■ **ACTION ITEM**: Omitting the pictures, restate all of the entries below exactly.

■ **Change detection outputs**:
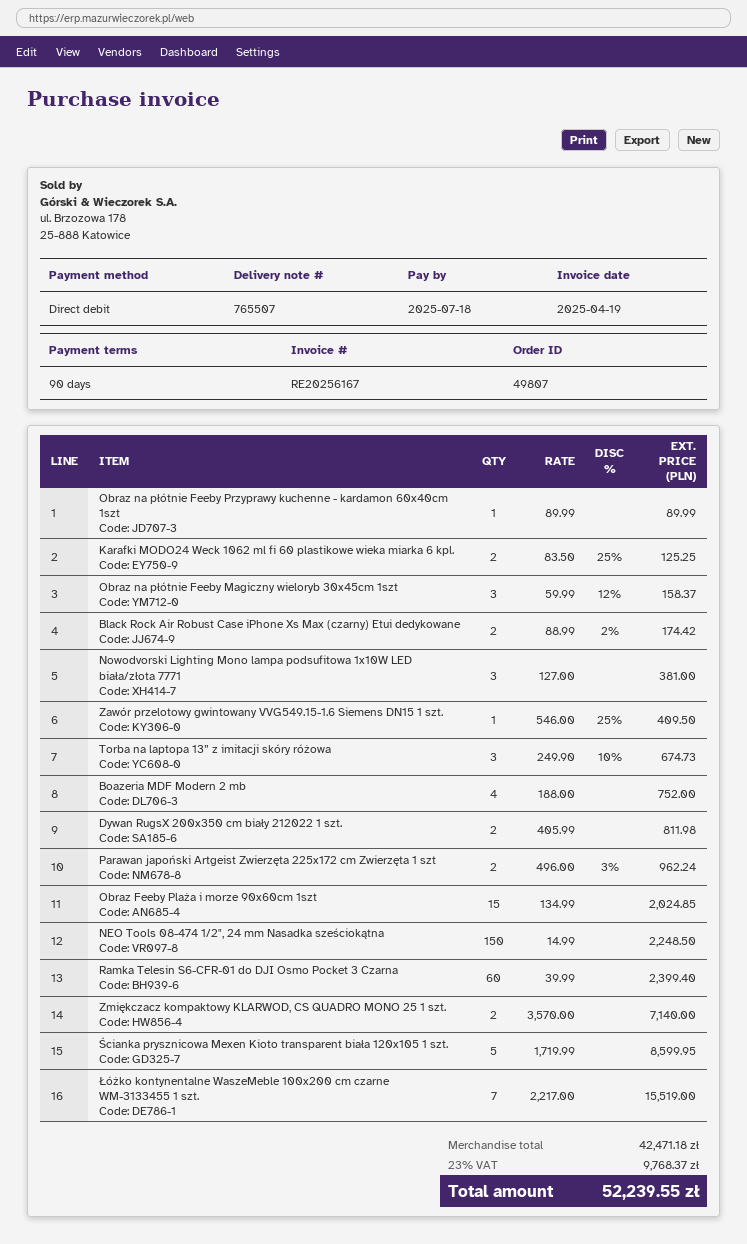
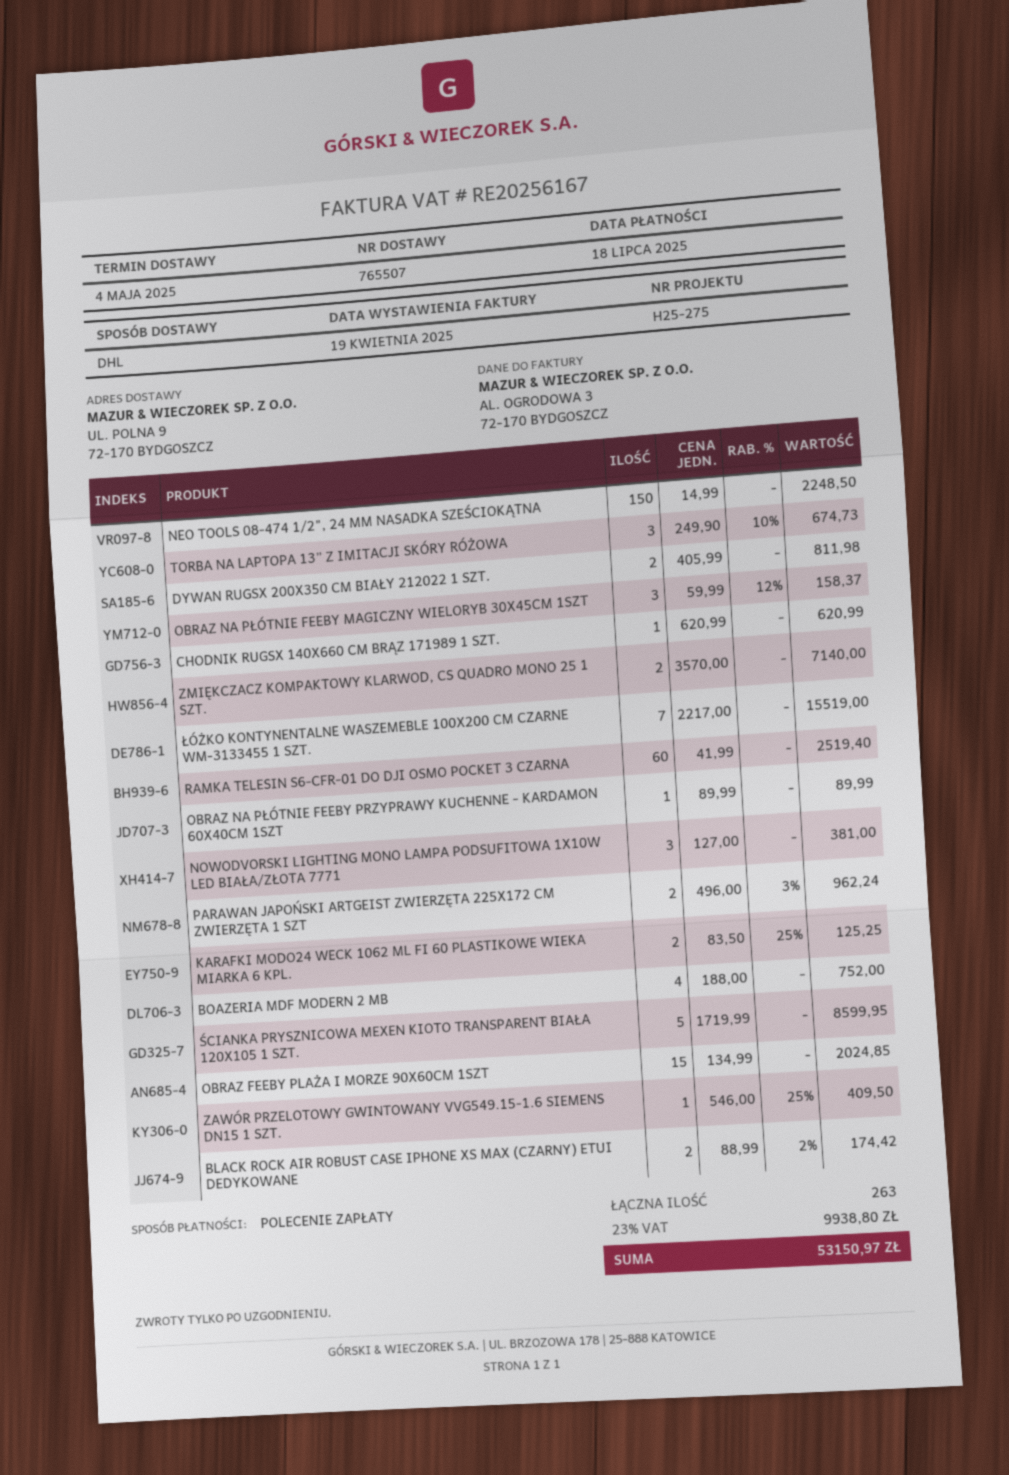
Ramka Telesin S6-CFR-01 do DJI Osmo Pocket 3 Czarna: 60 x 39.99 = 2399.40 -> 60 x 41.99 = 2519.40
CHODNIK RUGSX 140X660 CM BRĄZ 171989 1 SZT.: none -> 1 x 620.99 = 620.99
tax: 23% = 9768.37 -> 23% = 9938.80
total: 52239.55 -> 53150.97

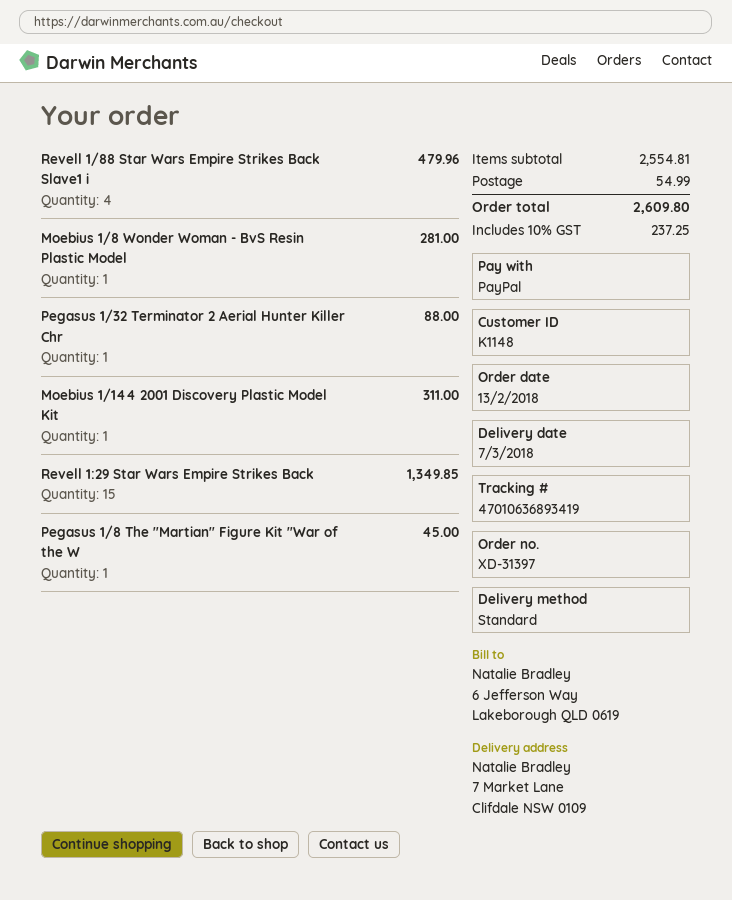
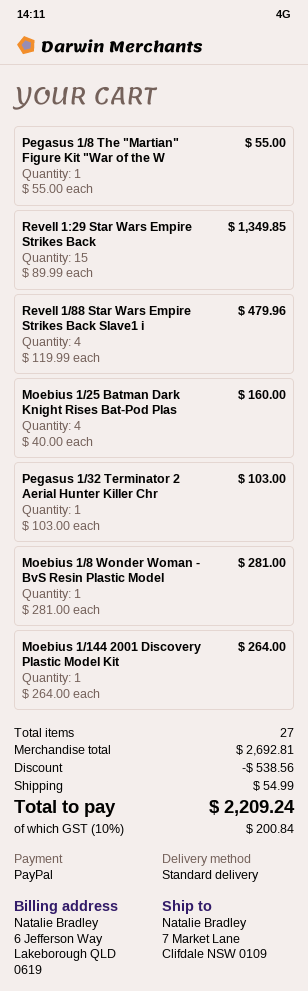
Pegasus 1/32 Terminator 2 Aerial Hunter Killer Chr: 1 for 88.00 -> 1 for 103.00
Moebius 1/144 2001 Discovery Plastic Model Kit: 1 for 311.00 -> 1 for 264.00
Pegasus 1/8 The "Martian" Figure Kit "War of the W: 1 for 45.00 -> 1 for 55.00
Moebius 1/25 Batman Dark Knight Rises Bat-Pod Plas: none -> 4 for 160.00
subtotal: 2554.81 -> 2692.81
discount: none -> 538.56
tax: 10% = 237.25 -> 10% = 200.84
total: 2609.80 -> 2209.24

■ **THE ANSWER**:
Ramka Telesin S6-CFR-01 do DJI Osmo Pocket 3 Czarna: 60 x 39.99 = 2399.40 -> 60 x 41.99 = 2519.40
CHODNIK RUGSX 140X660 CM BRĄZ 171989 1 SZT.: none -> 1 x 620.99 = 620.99
tax: 23% = 9768.37 -> 23% = 9938.80
total: 52239.55 -> 53150.97

Pegasus 1/32 Terminator 2 Aerial Hunter Killer Chr: 1 for 88.00 -> 1 for 103.00
Moebius 1/144 2001 Discovery Plastic Model Kit: 1 for 311.00 -> 1 for 264.00
Pegasus 1/8 The "Martian" Figure Kit "War of the W: 1 for 45.00 -> 1 for 55.00
Moebius 1/25 Batman Dark Knight Rises Bat-Pod Plas: none -> 4 for 160.00
subtotal: 2554.81 -> 2692.81
discount: none -> 538.56
tax: 10% = 237.25 -> 10% = 200.84
total: 2609.80 -> 2209.24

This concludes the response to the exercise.